The first-time use of a European Investment Bank (EIB) credit enhancement facility was crucial to securing €400 million of long-term bank and bond debt for Germany’s A8 motorway project.
The bank has deployed its fully funded senior credit enhancement (SDCE-F) instrument – amounting to just below €70 million – to help catalyse about €135 million of senior bank debt and a €70 million senior bond facility, funded equally by La Banque Postale Asset Management (LPBM) and MEAG. In addition, the EIB is also lending over €130 million of senior debt to the project. KfW Ipex-Bank, Nord LB, SEB and Société Générale were the bank lenders on the deal.
SDCE-F acts as a subordinated debt loan equivalent to the funded version of the project bond credit enhancement mechanism, the EIB explained. The overall maturity of the debt package, which replaces the original 2011 financing for the 30-year motorway widening PPP, stands at 23 years.
Although the A8 is a brownfield asset, it still carries traffic risk, with heavy vehicles paying tolls along the road. The EIB’s SDCE-F – and overall support – was key to help mitigate that risk, a source close to the deal said. The source added that the cost of the EIB’s credit enhancement facility was easily offset by the overall cost savings it netted.
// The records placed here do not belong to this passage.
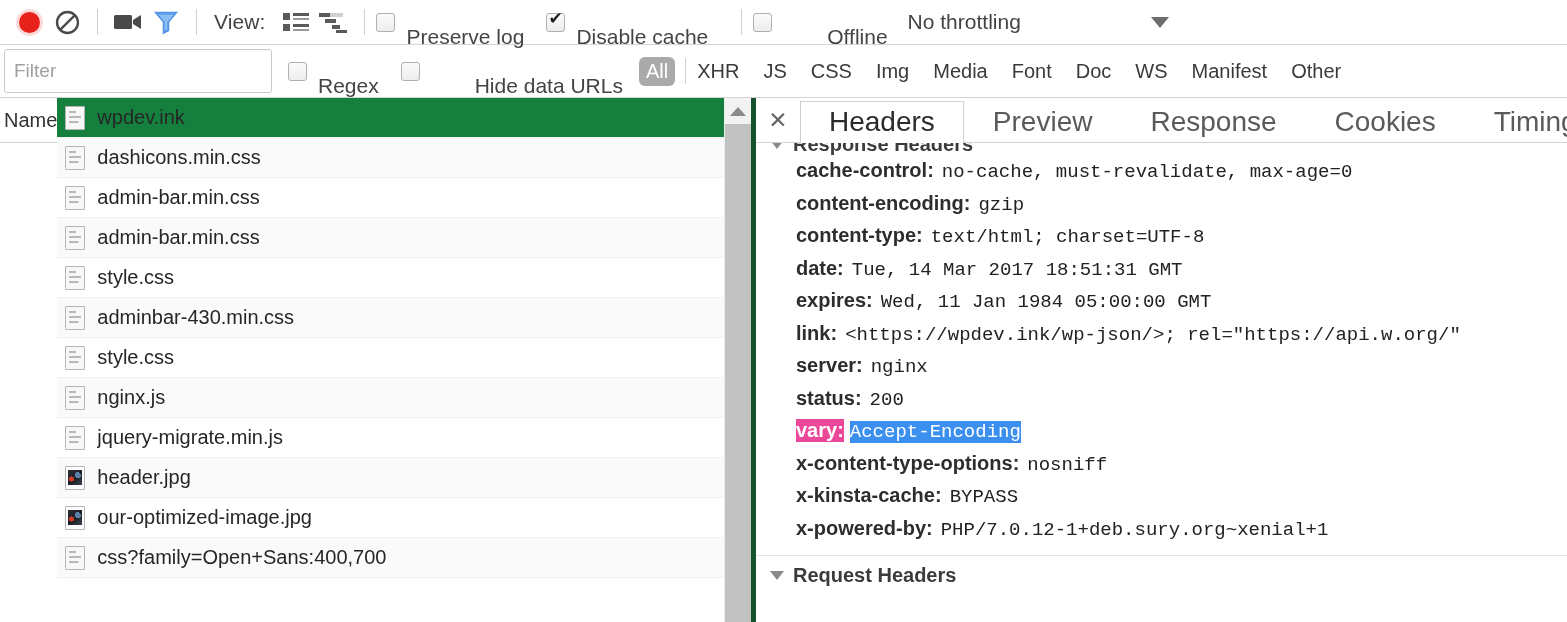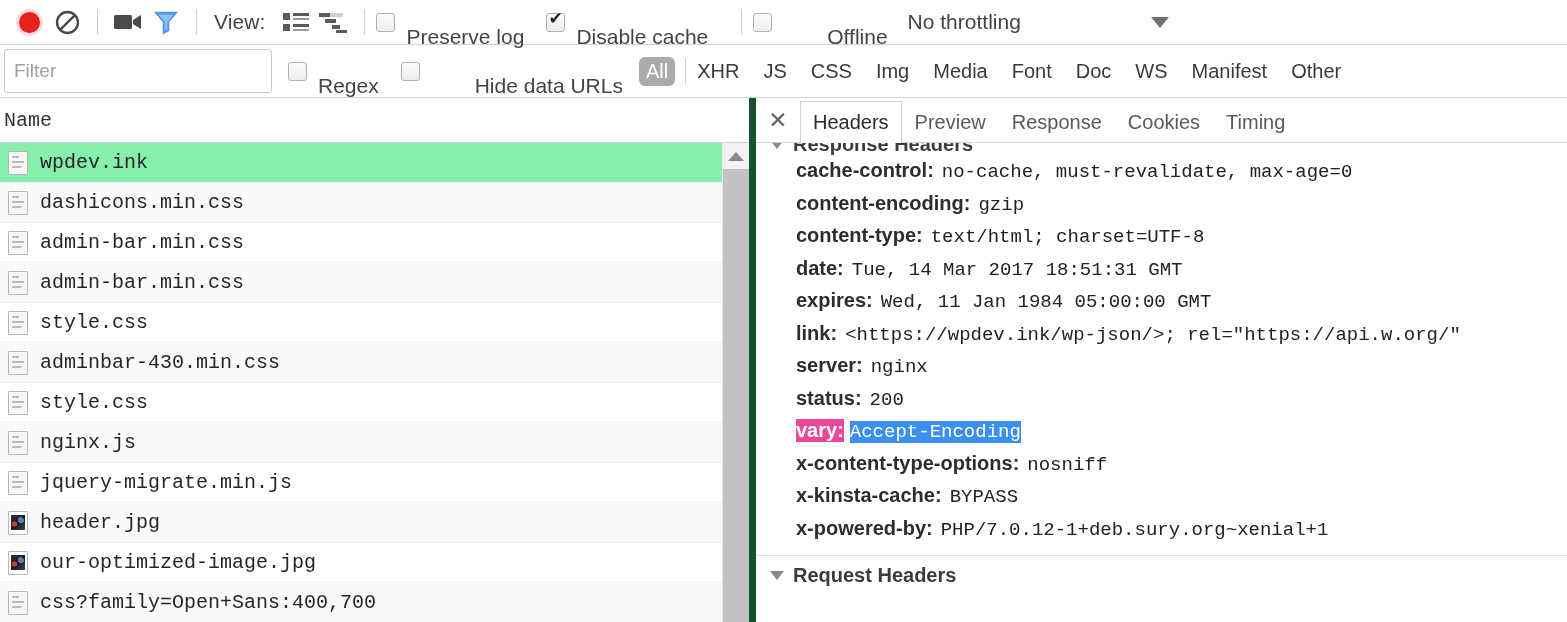--- a/index.html
+++ b/index.html
@@ -149,13 +149,12 @@
     width: 756px;
     flex: 0 0 756px;
     box-sizing: border-box;
-    border-right: 7px solid #14532d;
-    display: flex;
-    flex-direction: column;
+    border-right: 5px solid #14532d;
+    display: flex;
+    flex-direction: row;
     background: #fff;
     overflow: hidden;
     position: relative;
-    font-family: Liberation Mono, monospace;
   }
   .col-header {
     height: 45px;

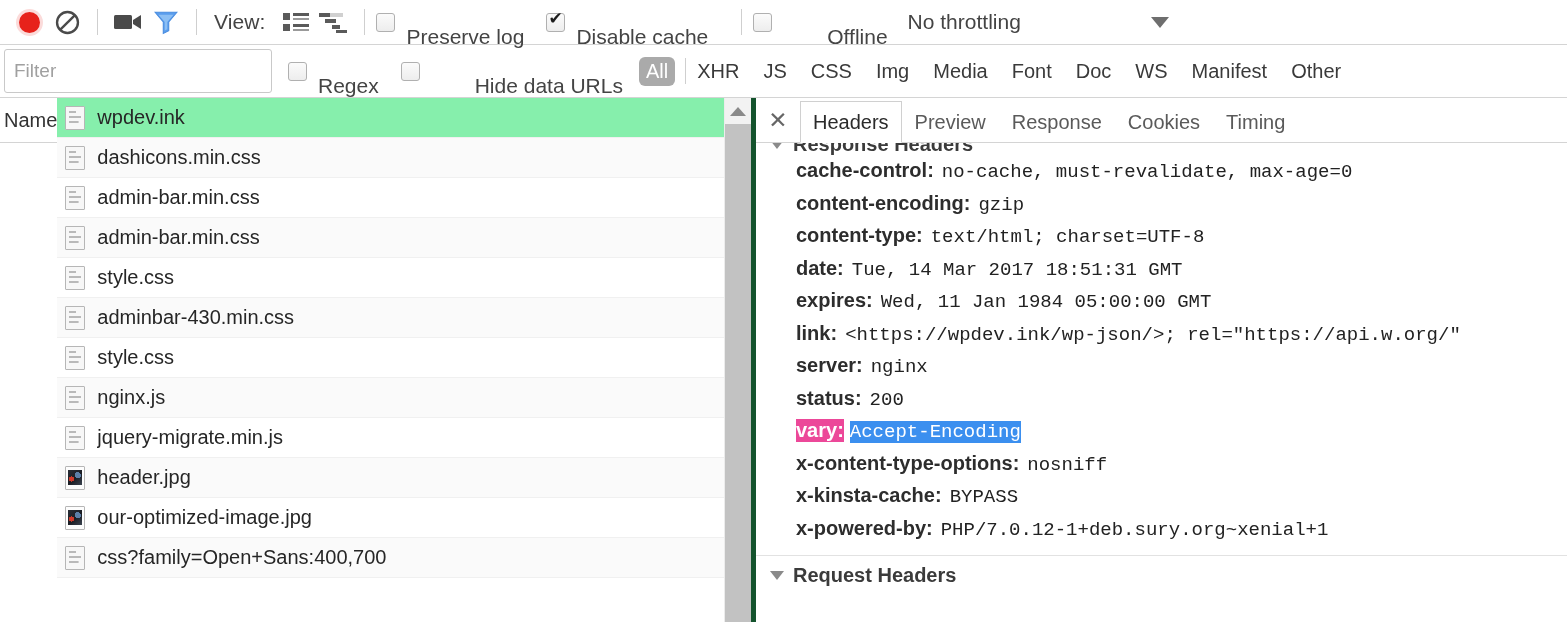--- a/index.html
+++ b/index.html
@@ -188,7 +188,7 @@
     white-space: nowrap;
   }
   .row.odd { background: #fafafa; }
-  .row.selected { background: #86efac; align-items: center; }
+  .row.selected { background: #15803d; align-items: center; }
   .row-icon {
     width: 20px; height: 24px;
     flex: 0 0 auto;

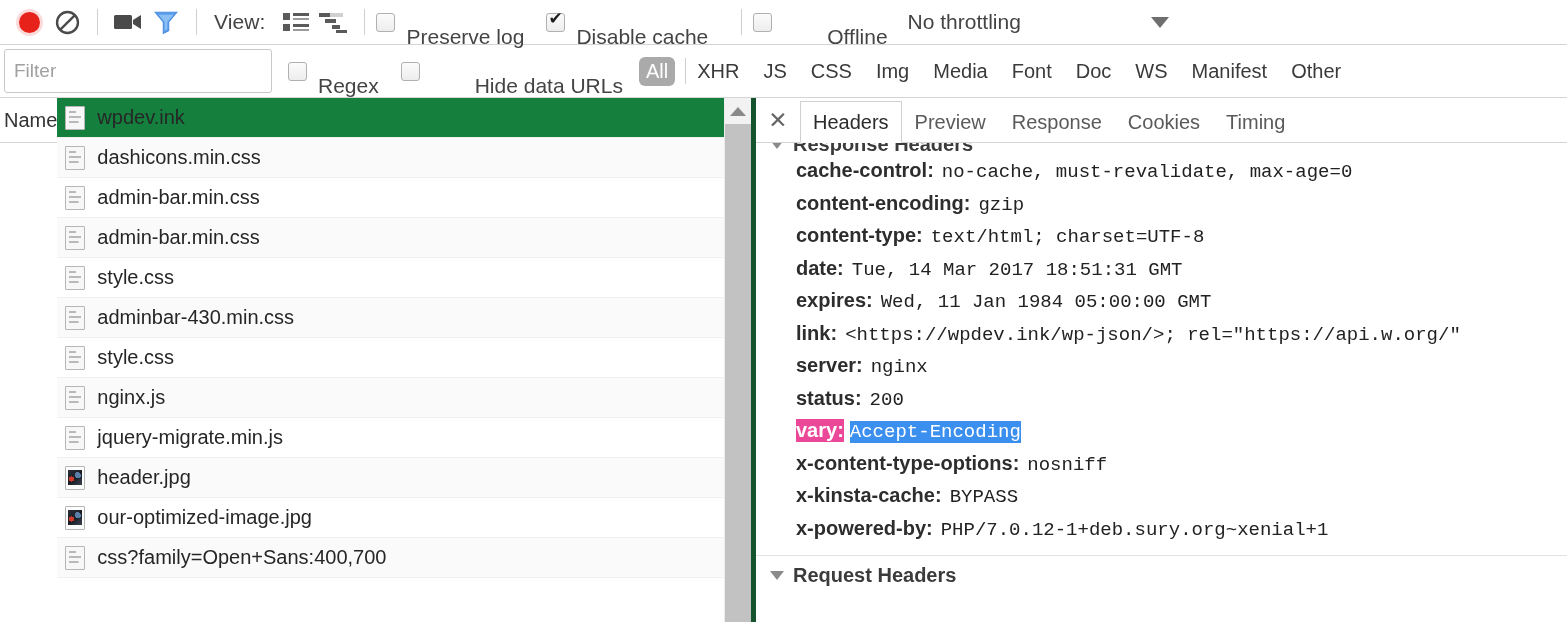--- a/index.html
+++ b/index.html
@@ -281,8 +281,8 @@
   .dtab {
     display: flex;
     align-items: center;
-    padding: 0 12px;
-    font-size: 20px;
+    padding: 0 28px;
+    font-size: 28px;
     color: #5a5a5a;
     box-sizing: border-box;
     border: 1px solid transparent;

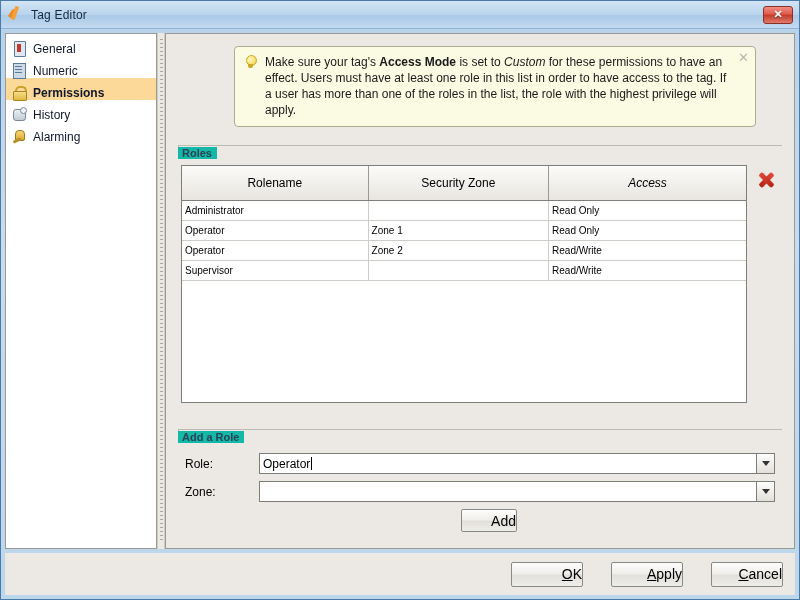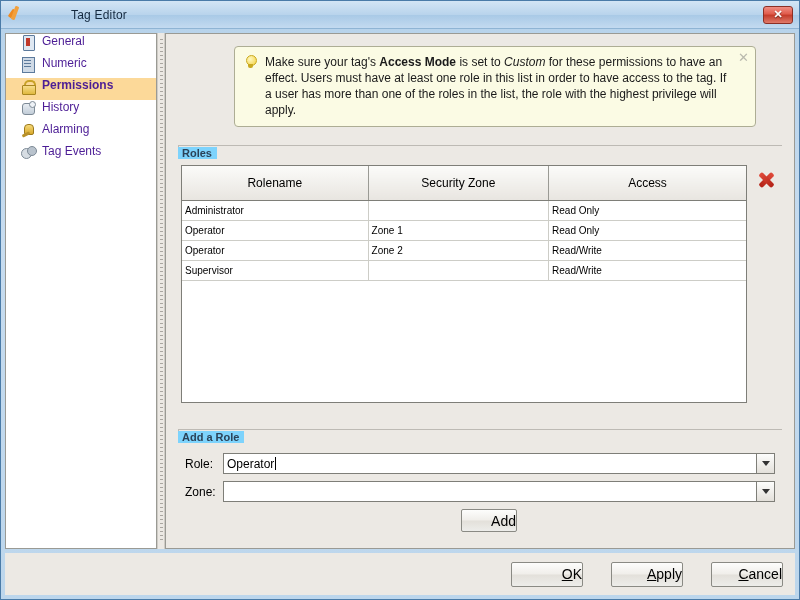--- a/index.html
+++ b/index.html
@@ -26,7 +26,6 @@
     padding: 0 4px 0 8px;
     background: linear-gradient(180deg,#d3e5f5 0%, #b9d4ec 50%, #a8c9e6 51%, #c3daf0 100%);
     border-bottom: 1px solid #8fb4d4;
-    gap: 40px;
   }
   .title-icon { width: 16px; height: 16px; margin-right: 6px; position: relative; flex:0 0 16px;}
   .title-text {

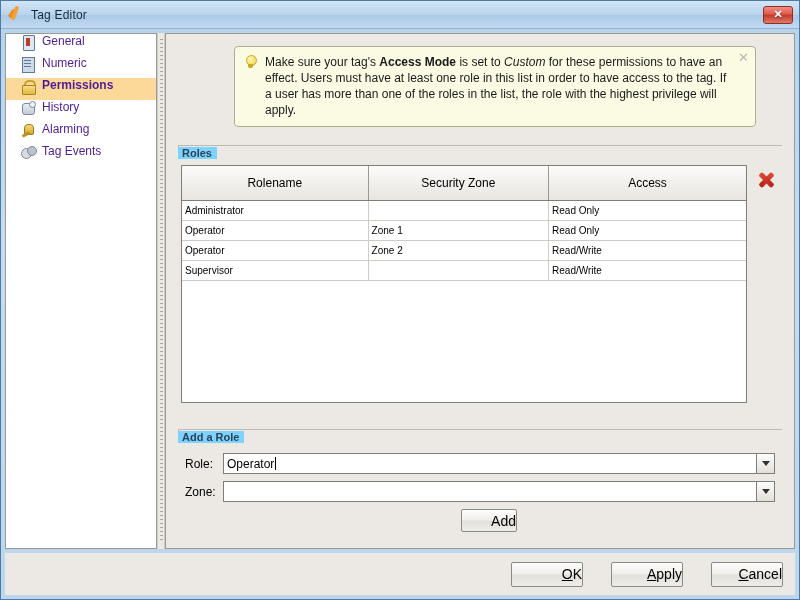--- a/index.html
+++ b/index.html
@@ -62,9 +62,9 @@
     overflow: hidden;
   }
   .side-item {
-    height: 22px; display: flex; align-items: flex-start;
-    padding-left: 14px; cursor: pointer;
-    font-size: 12px; color: #4c1d95;
+    height: 22px; display: flex; align-items: flex-end;
+    padding-left: 5px; cursor: pointer;
+    font-size: 12px; color: #0f172a;
   }
   .side-item.selected { background: #fcd999; font-weight: bold; }
   .side-label { margin-left: 6px; }

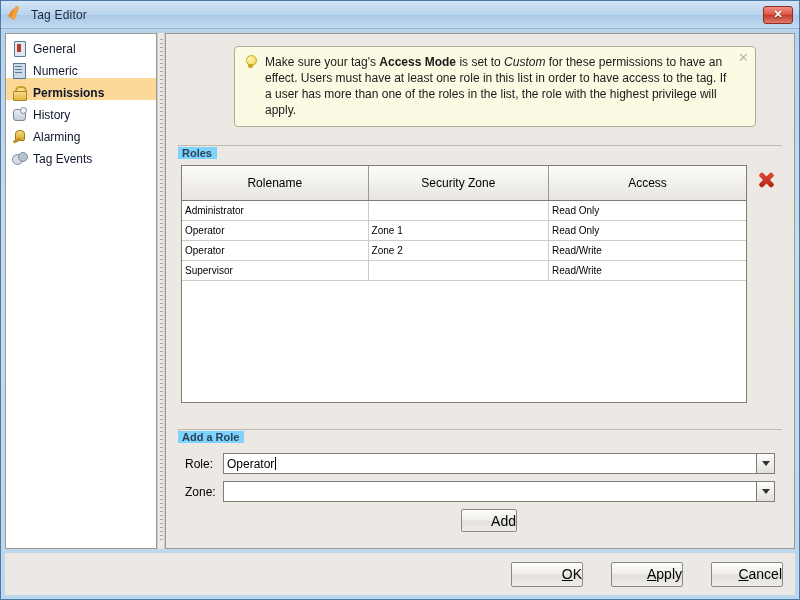--- a/index.html
+++ b/index.html
@@ -319,10 +319,6 @@
           <span class="sico ic-alarm"></span>
           <span class="side-label">Alarming</span>
         </div>
-        <div class="side-item">
-          <span class="sico ic-ev"></span>
-          <span class="side-label">Tag Events</span>
-        </div>
       </div>
 
     <div class="splitter"></div>

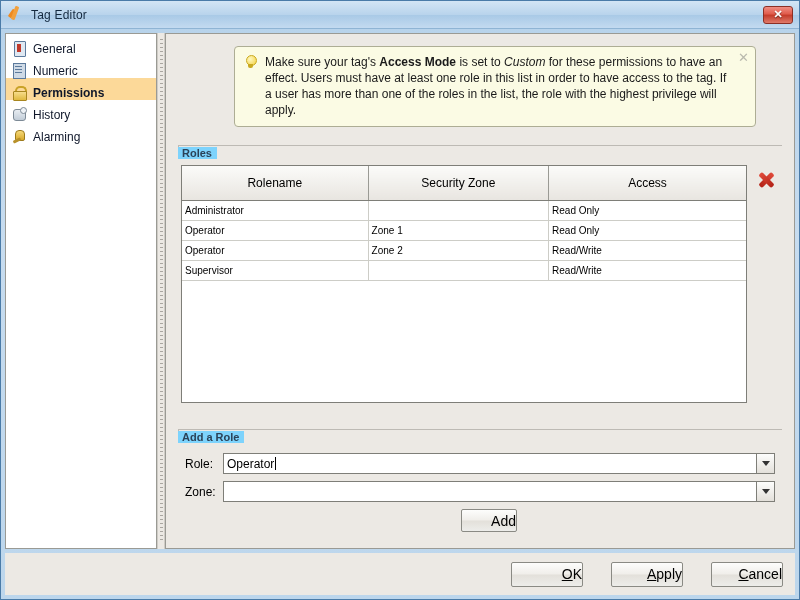--- a/index.html
+++ b/index.html
@@ -132,7 +132,7 @@
   }
   .group-title {
     position: relative; display:inline-block;
-    background:#7dd3fc; padding: 0 5px 0 4px;
+    background:#14b8a6; padding: 0 5px 0 4px;
     font-weight: bold; font-size: 11px; color:#2b4258; z-index:2;
     top:-1px;
   }

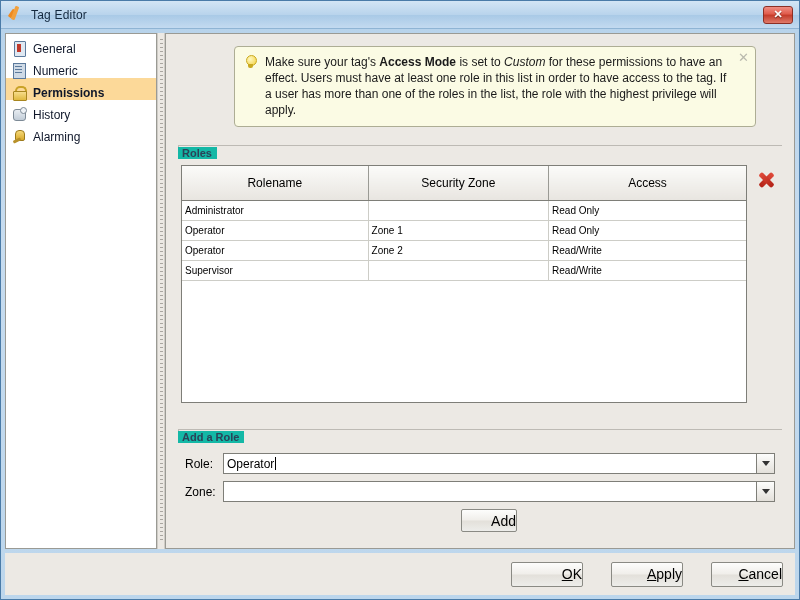--- a/index.html
+++ b/index.html
@@ -156,7 +156,7 @@
     font-weight: normal; font-size: 12px; color:#000;
     text-align: center;
   }
-  table.roles th:last-child { border-right: none; }
+  table.roles th:last-child { border-right: none; font-style: italic; }
   table.roles td {
     height: 20px;
     border-right: 1px solid #cdcdc7;

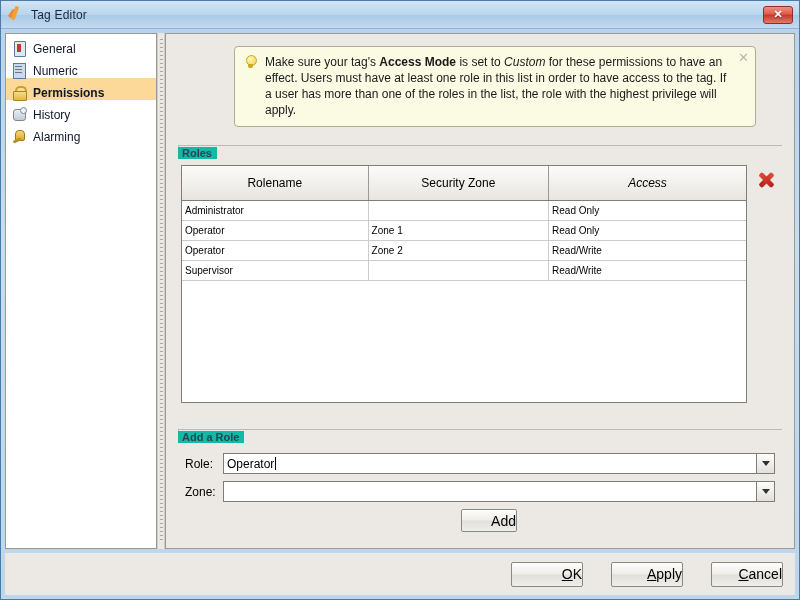--- a/index.html
+++ b/index.html
@@ -174,7 +174,7 @@
   }
 
   
-  .form-row { display: flex; align-items: center; margin-bottom: 7px; }
+  .form-row { display: flex; align-items: center; margin-bottom: 7px; gap: 36px; }
   .form-label { width: 42px; flex: 0 0 42px; font-size: 12px; padding-left: 4px; }
   .combo {
     flex: 1 1 auto; height: 21px;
Now that the credit enhancement facility has been successfully debuted, the EIB said it can be used to help fund other projects with construction and operational risks, like traffic or merchant risk. The A355 Western Strasbourg Bypass concession, a greenfield project awarded to Vinci in February, could be next in line for SDCE-F, the source suggested.
The A8 links Ulm and Augsburg, in Germany, and opened to traffic last September after a four-year construction period. Strabag, Hochtief and Ed. Zublin are the project’s sponsors.